* Excerpted records
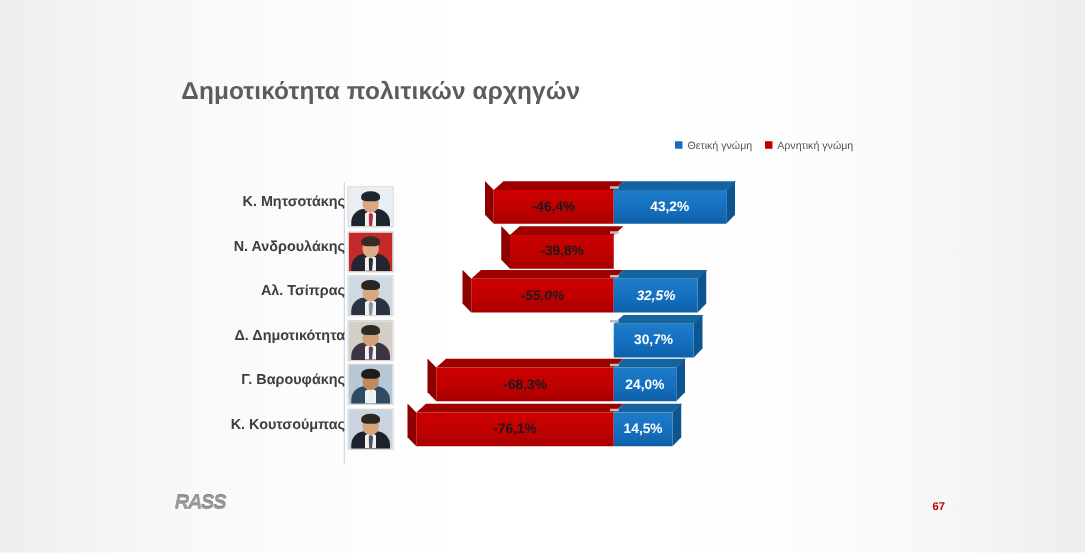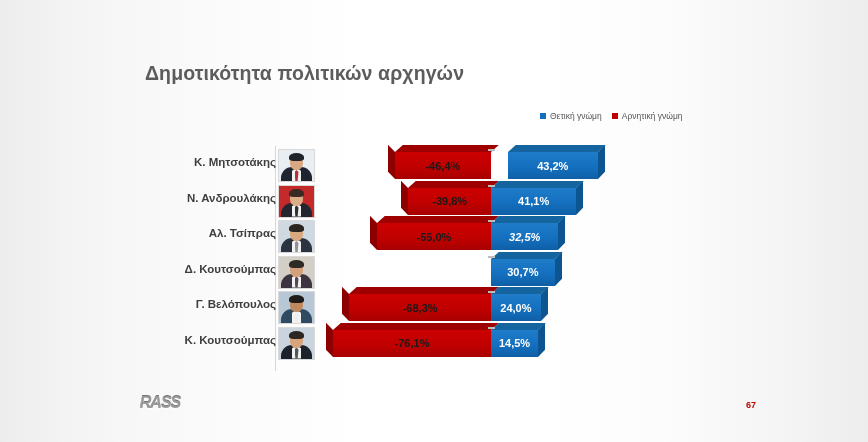--- a/index.html
+++ b/index.html
@@ -254,7 +254,7 @@
             <div class="face"></div>
             <div class="bar-value">-46,4%</div>
           </div>
-          <div class="bar bar-pos" style="left: 475px; width: 89.64px; margin-left: 17px;">
+          <div class="bar bar-pos" style="left: 475px; width: 89.64px;">
             <div class="side"></div>
             <div class="top"></div>
             <div class="face"></div>

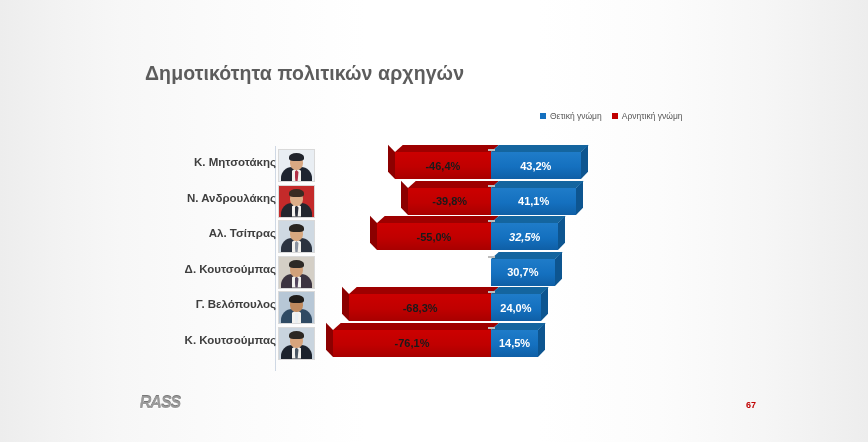--- a/index.html
+++ b/index.html
@@ -278,12 +278,6 @@
             <div class="face"></div>
             <div class="bar-value">-39,8%</div>
           </div>
-          <div class="bar bar-pos" style="left: 475px; width: 85.2825px;">
-            <div class="side"></div>
-            <div class="top"></div>
-            <div class="face"></div>
-            <div class="bar-value">41,1%</div>
-          </div>
           <div class="zero-tick" style="left: 472px; top: 1px;"></div>
         </div>
         <div class="row" style="top: 219px;">

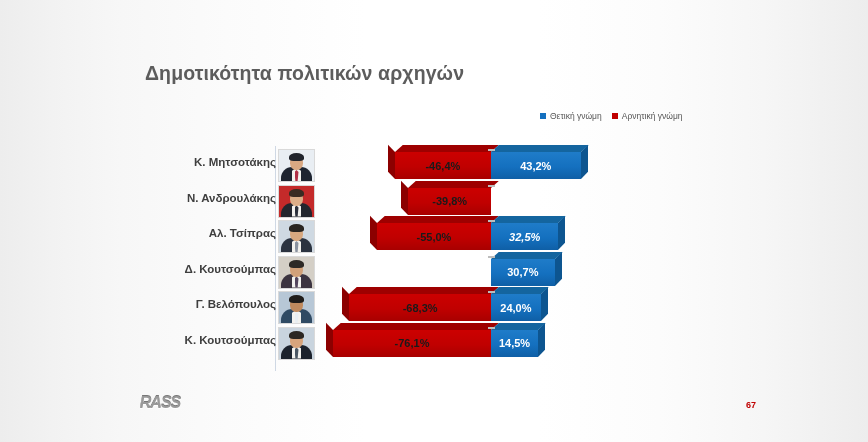--- a/index.html
+++ b/index.html
@@ -290,7 +290,7 @@
             <div class="head" style="background:#d8a87f"></div>
             <div class="hair" style="background:#2a2520"></div>
           </div>
-          <div class="bar bar-neg left" style="left: 360.875px; width: 114.125px;">
+          <div class="bar bar-neg left" style="left: 360.875px; width: 114.125px; font-style: italic;">
             <div class="side"></div>
             <div class="top"></div>
             <div class="face"></div>

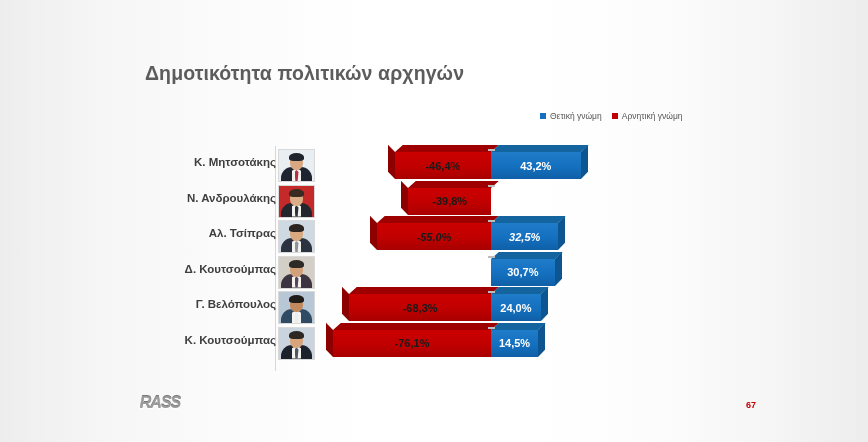--- a/index.html
+++ b/index.html
@@ -305,7 +305,7 @@
           <div class="zero-tick" style="left: 472px; top: 1px;"></div>
         </div>
         <div class="row" style="top: 254.5px;">
-          <div class="cat-label">Δ. Κουτσούμπας</div>
+          <div class="cat-label">Δ. Δημοτικότητα</div>
           <div class="thumb">
             <div class="bg" style="background:#d4cfc6"></div>
             <div class="body" style="background:#3c3440"></div>

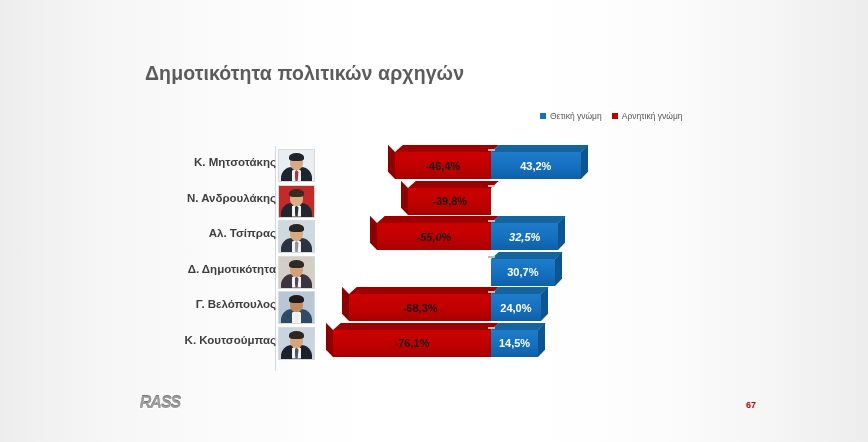--- a/index.html
+++ b/index.html
@@ -323,7 +323,7 @@
           <div class="zero-tick" style="left: 472px; top: 1px;"></div>
         </div>
         <div class="row" style="top: 290px;">
-          <div class="cat-label">Γ. Βελόπουλος</div>
+          <div class="cat-label">Γ. Βαρουφάκης</div>
           <div class="thumb">
             <div class="bg" style="background:#b7c7d6"></div>
             <div class="body" style="background:#2f4a63"></div>

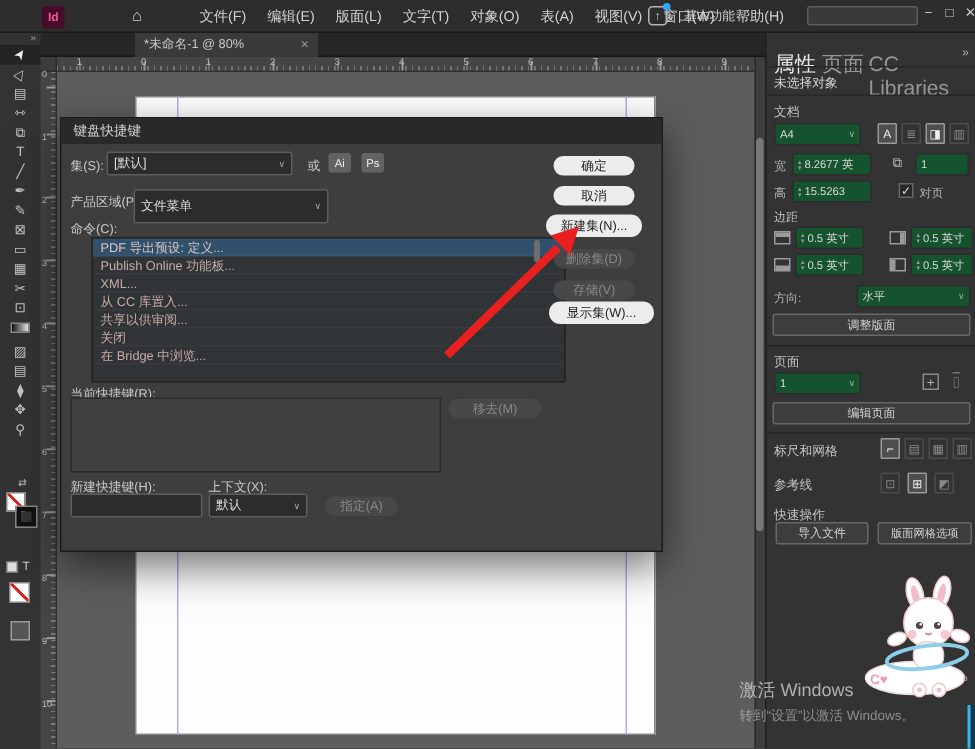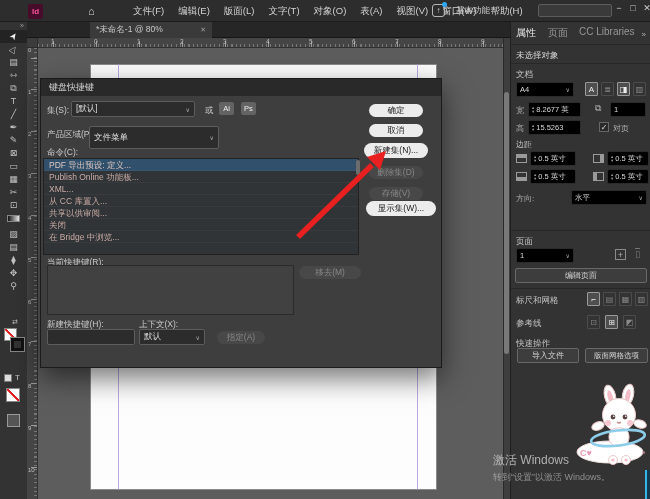--- a/index.html
+++ b/index.html
@@ -65,7 +65,7 @@
   .pill-light{position:absolute;background:#ececec;border-radius:8px;color:#222;font-size:8.5px;text-align:center}
   
   #panel{position:absolute;left:510px;top:22px;width:140px;height:477px;background:#333333;border-left:1px solid #1f1f1f}
-  .ptab{position:absolute;top:4px;font-size:10px;color:#969696}
+  .ptab{position:absolute;top:12px;font-size:14px;color:#969696}
   .ptab.active{color:#e8e8e8}
   #pcollapse{position:absolute;right:4px;top:8px;color:#b0b0b0;font-size:8px}
   .pdiv{position:absolute;left:0;width:140px;height:1px;background:#272727}

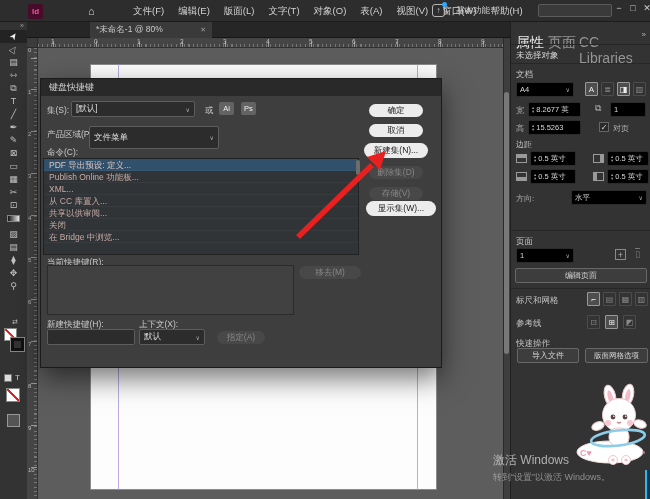--- a/index.html
+++ b/index.html
@@ -71,7 +71,7 @@
   .pdiv{position:absolute;left:0;width:140px;height:1px;background:#272727}
   .plbl{position:absolute;color:#c3c3c3;font-size:8.5px}
   .psm{position:absolute;color:#b2b2b2;font-size:8px}
-  .fld{position:absolute;background:#000000;border:1px solid #2c2c2c;border-radius:2px;color:#d8d8d8;font-size:7.5px;display:flex;align-items:center;padding:0 3px;white-space:nowrap;overflow:hidden}
+  .fld{position:absolute;background:#14532d;border:1px solid #2c2c2c;border-radius:2px;color:#d8d8d8;font-size:7.5px;display:flex;align-items:center;padding:0 3px;white-space:nowrap;overflow:hidden}
   .fld .chev{margin-left:auto;font-size:6px;color:#aaa}
   .stp{display:inline-flex;flex-direction:column;font-size:4.5px;line-height:4px;color:#9a9a9a;margin-right:2px}
   .icobox{position:absolute;width:13px;height:14px;border:1px solid #6e6e6e;color:#c3c3c3;font-size:8px;text-align:center;line-height:13px;border-radius:1px}

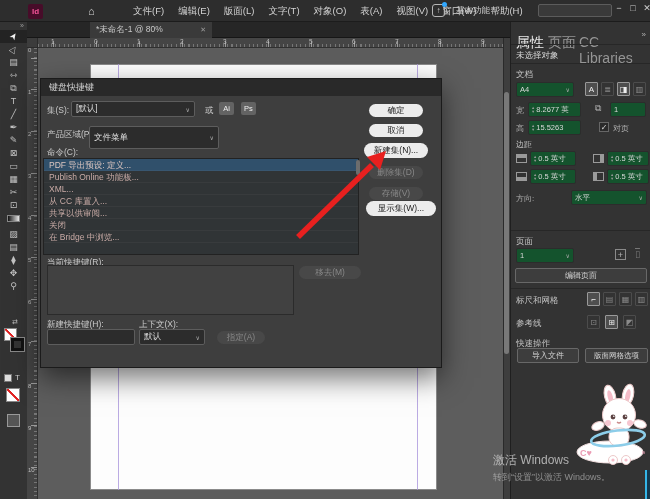--- a/index.html
+++ b/index.html
@@ -56,7 +56,7 @@
   .dfld{position:absolute;background:#2c2c2c;border:1px solid #5d5d5d;border-radius:2px;color:#dcdcdc;font-size:8.5px;display:flex;align-items:center;padding:0 4px}
   .dfld .chev{margin-left:auto;font-size:6px;color:#aaa}
   .chip{position:absolute;width:15px;height:13px;background:#636363;border-radius:2px;color:#f0f0f0;font-size:7.5px;text-align:center;line-height:13px}
-  #cmdlist{position:absolute;left:2px;top:79px;width:316px;height:97px;background:#303436;border:1px solid #222;overflow:hidden}
+  #cmdlist{position:absolute;left:20px;top:79px;width:316px;height:97px;background:#303436;border:1px solid #222;overflow:hidden}
   .cmd-row{height:12px;line-height:12px;font-size:8.5px;color:#c9aba6;padding-left:5px;border-bottom:1px solid rgba(255,255,255,.04);white-space:nowrap}
   .cmd-row.selected{background:#30506b;color:#dcc6c0}
   #cmd-thumb{position:absolute;left:315px;top:81px;width:4px;height:15px;background:#6d6d6d;border-radius:2px}

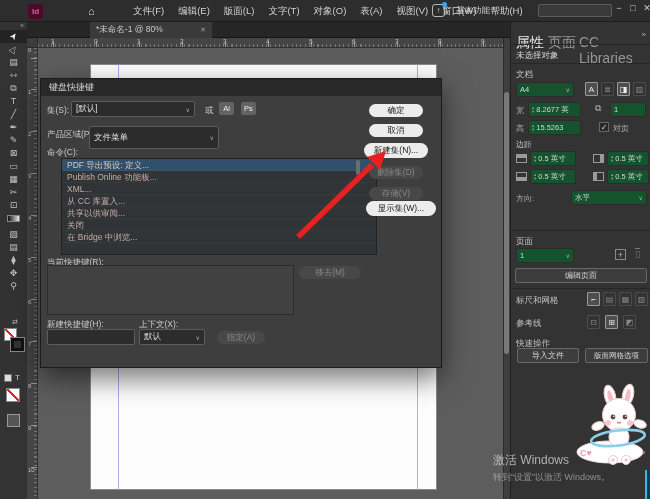--- a/index.html
+++ b/index.html
@@ -348,6 +348,7 @@
     <span>水平</span>
       <span class="chev">∨</span>
   </div>
+  <div class="pbtn" style="left:4px;top:187px;width:132px;height:15px;line-height:14px">调整版面</div>
 
   <div class="pdiv" style="top:208px"></div>
   <div class="plbl" style="left:5px;top:214px">页面</div>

* Work to complete
Write out the records above exactly as they stand, leaving out every picture.

* Answer to this problem
--- a/index.html
+++ b/index.html
@@ -254,7 +254,7 @@
             <div class="face"></div>
             <div class="bar-value">-46,4%</div>
           </div>
-          <div class="bar bar-pos" style="left: 475px; width: 89.64px; margin-left: 17px;">
+          <div class="bar bar-pos" style="left: 475px; width: 89.64px;">
             <div class="side"></div>
             <div class="top"></div>
             <div class="face"></div>

--- a/index.html
+++ b/index.html
@@ -278,12 +278,6 @@
             <div class="face"></div>
             <div class="bar-value">-39,8%</div>
           </div>
-          <div class="bar bar-pos" style="left: 475px; width: 85.2825px;">
-            <div class="side"></div>
-            <div class="top"></div>
-            <div class="face"></div>
-            <div class="bar-value">41,1%</div>
-          </div>
           <div class="zero-tick" style="left: 472px; top: 1px;"></div>
         </div>
         <div class="row" style="top: 219px;">

--- a/index.html
+++ b/index.html
@@ -290,7 +290,7 @@
             <div class="head" style="background:#d8a87f"></div>
             <div class="hair" style="background:#2a2520"></div>
           </div>
-          <div class="bar bar-neg left" style="left: 360.875px; width: 114.125px;">
+          <div class="bar bar-neg left" style="left: 360.875px; width: 114.125px; font-style: italic;">
             <div class="side"></div>
             <div class="top"></div>
             <div class="face"></div>

--- a/index.html
+++ b/index.html
@@ -305,7 +305,7 @@
           <div class="zero-tick" style="left: 472px; top: 1px;"></div>
         </div>
         <div class="row" style="top: 254.5px;">
-          <div class="cat-label">Δ. Κουτσούμπας</div>
+          <div class="cat-label">Δ. Δημοτικότητα</div>
           <div class="thumb">
             <div class="bg" style="background:#d4cfc6"></div>
             <div class="body" style="background:#3c3440"></div>

--- a/index.html
+++ b/index.html
@@ -323,7 +323,7 @@
           <div class="zero-tick" style="left: 472px; top: 1px;"></div>
         </div>
         <div class="row" style="top: 290px;">
-          <div class="cat-label">Γ. Βελόπουλος</div>
+          <div class="cat-label">Γ. Βαρουφάκης</div>
           <div class="thumb">
             <div class="bg" style="background:#b7c7d6"></div>
             <div class="body" style="background:#2f4a63"></div>

--- a/index.html
+++ b/index.html
@@ -65,7 +65,7 @@
   .pill-light{position:absolute;background:#ececec;border-radius:8px;color:#222;font-size:8.5px;text-align:center}
   
   #panel{position:absolute;left:510px;top:22px;width:140px;height:477px;background:#333333;border-left:1px solid #1f1f1f}
-  .ptab{position:absolute;top:4px;font-size:10px;color:#969696}
+  .ptab{position:absolute;top:12px;font-size:14px;color:#969696}
   .ptab.active{color:#e8e8e8}
   #pcollapse{position:absolute;right:4px;top:8px;color:#b0b0b0;font-size:8px}
   .pdiv{position:absolute;left:0;width:140px;height:1px;background:#272727}

--- a/index.html
+++ b/index.html
@@ -71,7 +71,7 @@
   .pdiv{position:absolute;left:0;width:140px;height:1px;background:#272727}
   .plbl{position:absolute;color:#c3c3c3;font-size:8.5px}
   .psm{position:absolute;color:#b2b2b2;font-size:8px}
-  .fld{position:absolute;background:#000000;border:1px solid #2c2c2c;border-radius:2px;color:#d8d8d8;font-size:7.5px;display:flex;align-items:center;padding:0 3px;white-space:nowrap;overflow:hidden}
+  .fld{position:absolute;background:#14532d;border:1px solid #2c2c2c;border-radius:2px;color:#d8d8d8;font-size:7.5px;display:flex;align-items:center;padding:0 3px;white-space:nowrap;overflow:hidden}
   .fld .chev{margin-left:auto;font-size:6px;color:#aaa}
   .stp{display:inline-flex;flex-direction:column;font-size:4.5px;line-height:4px;color:#9a9a9a;margin-right:2px}
   .icobox{position:absolute;width:13px;height:14px;border:1px solid #6e6e6e;color:#c3c3c3;font-size:8px;text-align:center;line-height:13px;border-radius:1px}

--- a/index.html
+++ b/index.html
@@ -56,7 +56,7 @@
   .dfld{position:absolute;background:#2c2c2c;border:1px solid #5d5d5d;border-radius:2px;color:#dcdcdc;font-size:8.5px;display:flex;align-items:center;padding:0 4px}
   .dfld .chev{margin-left:auto;font-size:6px;color:#aaa}
   .chip{position:absolute;width:15px;height:13px;background:#636363;border-radius:2px;color:#f0f0f0;font-size:7.5px;text-align:center;line-height:13px}
-  #cmdlist{position:absolute;left:2px;top:79px;width:316px;height:97px;background:#303436;border:1px solid #222;overflow:hidden}
+  #cmdlist{position:absolute;left:20px;top:79px;width:316px;height:97px;background:#303436;border:1px solid #222;overflow:hidden}
   .cmd-row{height:12px;line-height:12px;font-size:8.5px;color:#c9aba6;padding-left:5px;border-bottom:1px solid rgba(255,255,255,.04);white-space:nowrap}
   .cmd-row.selected{background:#30506b;color:#dcc6c0}
   #cmd-thumb{position:absolute;left:315px;top:81px;width:4px;height:15px;background:#6d6d6d;border-radius:2px}

--- a/index.html
+++ b/index.html
@@ -348,6 +348,7 @@
     <span>水平</span>
       <span class="chev">∨</span>
   </div>
+  <div class="pbtn" style="left:4px;top:187px;width:132px;height:15px;line-height:14px">调整版面</div>
 
   <div class="pdiv" style="top:208px"></div>
   <div class="plbl" style="left:5px;top:214px">页面</div>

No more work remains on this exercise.